● Task prompt
The full set of entries is to be printed exactly, with pictures excluded.

-- Opening Marker --

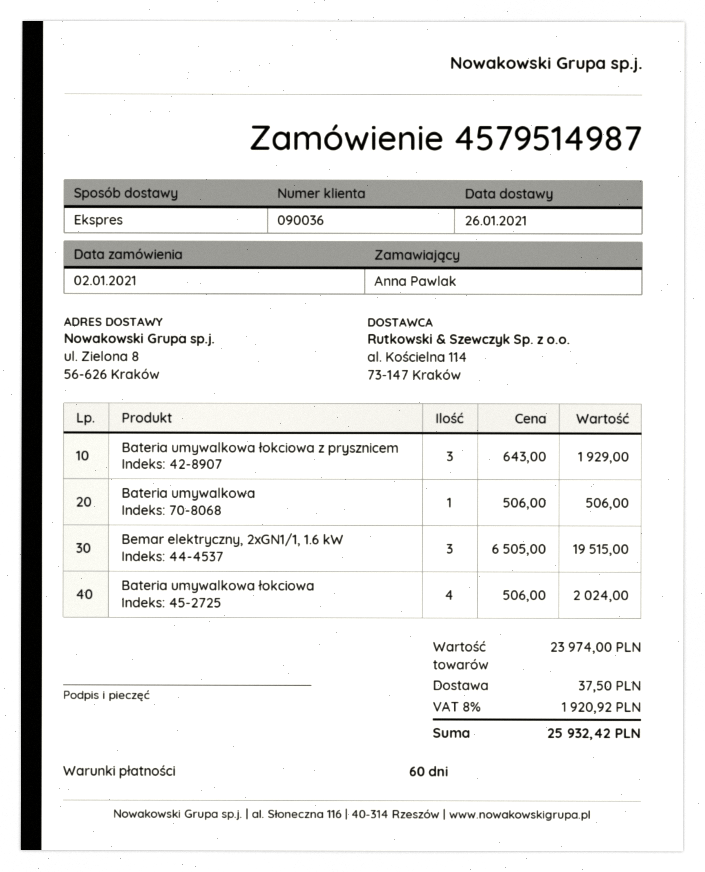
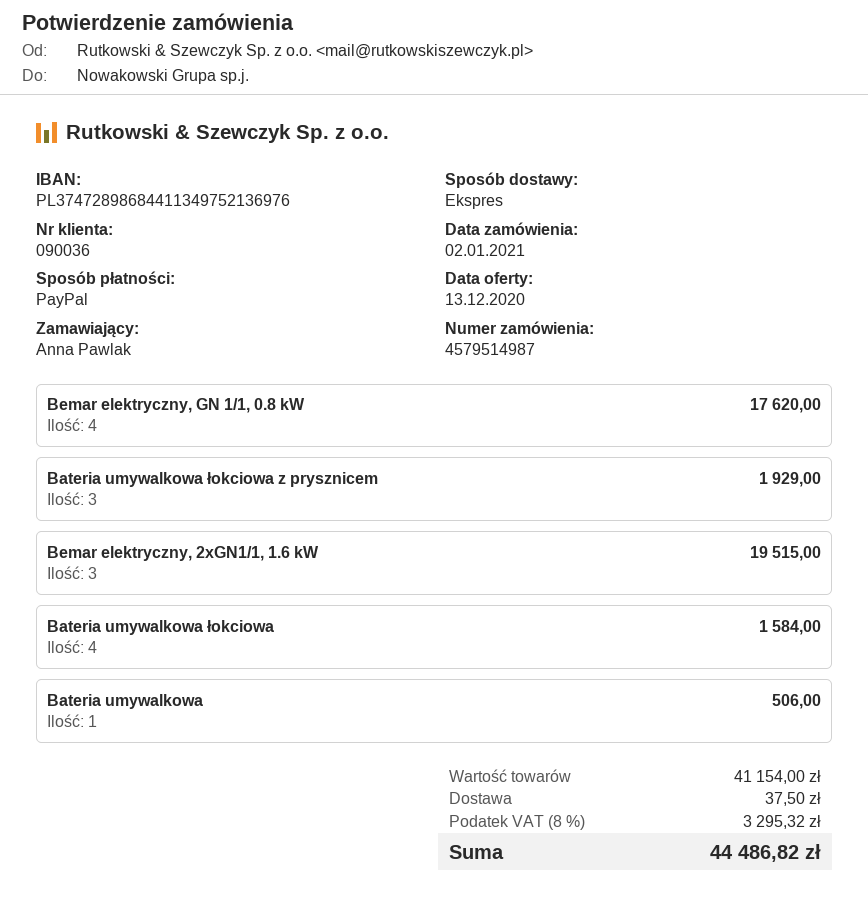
Bateria umywalkowa łokciowa: 4 for 2024.00 -> 4 for 1584.00
Bemar elektryczny, GN 1/1, 0.8 kW: none -> 4 for 17620.00
subtotal: 23974.00 -> 41154.00
tax: 8% = 1920.92 -> 8% = 3295.32
total: 25932.42 -> 44486.82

-- Closing Marker --

● Response to the exercise
Bateria umywalkowa łokciowa: 4 for 2024.00 -> 4 for 1584.00
Bemar elektryczny, GN 1/1, 0.8 kW: none -> 4 for 17620.00
subtotal: 23974.00 -> 41154.00
tax: 8% = 1920.92 -> 8% = 3295.32
total: 25932.42 -> 44486.82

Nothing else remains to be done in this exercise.